In Association of Test Publishers of South Africa v President of the Republic of South Africa and Others [2017] 8 BLLR 850 (GP), the applicant, a voluntary non-profit association representing persons who apply such tests and assessment tools, made an application to the High Court for an order declaring the amendment to s 8 of the EEA to be of no force and effect. The applicant contended that the amendment was premature as there was currently no framework in place regulating the certification of psychological testing and other similar assessments and, accordingly, there was nothing to be certified by the HPCSA. The issue to be determined by the court was thus whether there was in fact a framework in place for the certification of psychological testing.

The court noted that the law requires the exercise of public power to be lawful and rationally connected to the purpose for which the power was given. The rationale behind the amendment to s 8 of the EEA was to ensure that certain individuals were not excluded from employment by the use of inappropriate psychological tests that had not been adapted to the cultural diversity of South Africa. The applicant was concerned that no provision had been made in the amendment to indicate the type of test that needed to be certified or the objective criteria for the certification of tests or similar assessments.
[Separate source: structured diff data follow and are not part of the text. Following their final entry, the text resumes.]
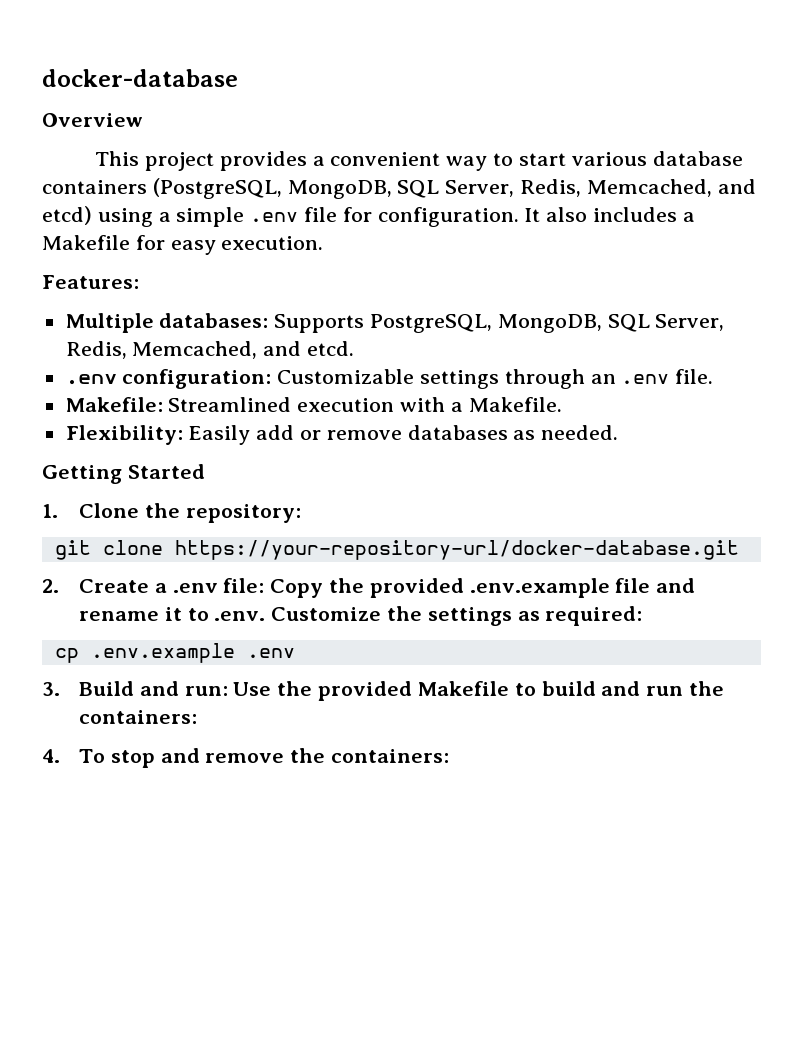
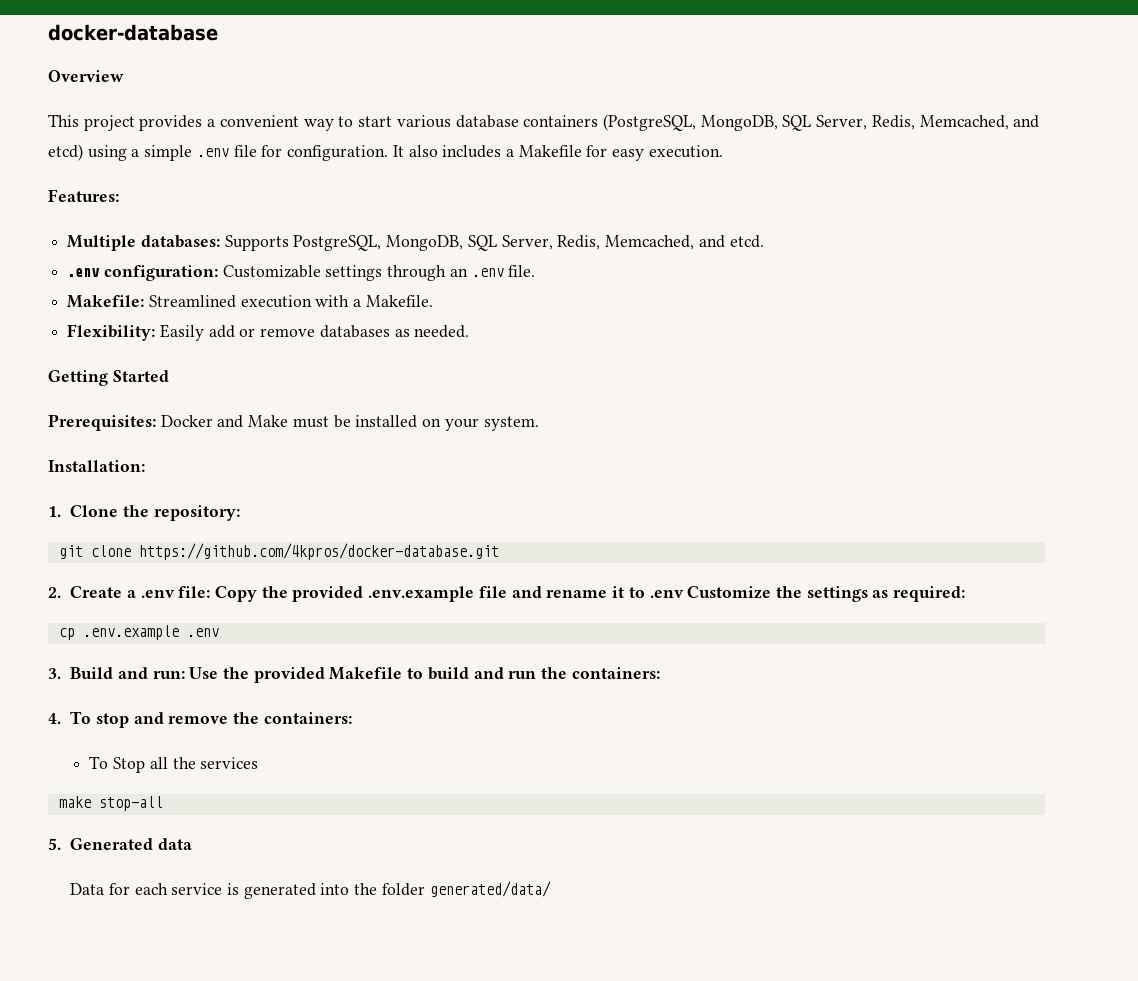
+ Prerequisites: Docker and Make must be installed on your system.
+ Installation:
- git clone https://your-repository-url/docker-database.git
+ git clone https://github.com/4kpros/docker-database.git
- 2. Create a .env file: Copy the provided .env.example file and rename it to .env. Customize the settings as required:
+ 2. Create a .env file: Copy the provided .env.example file and rename it to .env Customize the settings as required:
+ To Stop all the services
+ make stop-all
+ 5. Generated data
+ Data for each service is generated into the folder generated/data/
Significantly, the amendment had the effect of immediately prohibiting the current use of psychological testing without first having established procedures and criteria to obtain certification of such tests.

In response, the president and Minister of Labour claimed that the system and policy currently in place at the HPCSA was still applicable. However, they had not addressed the distinction between psychological and non-psychological tests and the HPCSA itself had conceded that it was still developing new regulations relating to the control of psychological tests. It was also apparent that the current policy in place dealt with the classification of psychological testing, not with their certification.

The court held that classification and certification are different concepts and s 8 of the EEA only uses the word ‘certify’. In terms of the amendment, if a psychological test is not certified, it is prohibited. A regulatory structure dealing with the certification of psychological testing was, therefore, a necessity. Accordingly, the amendment was set aside and the previous version of s 8 of the EEA was revived.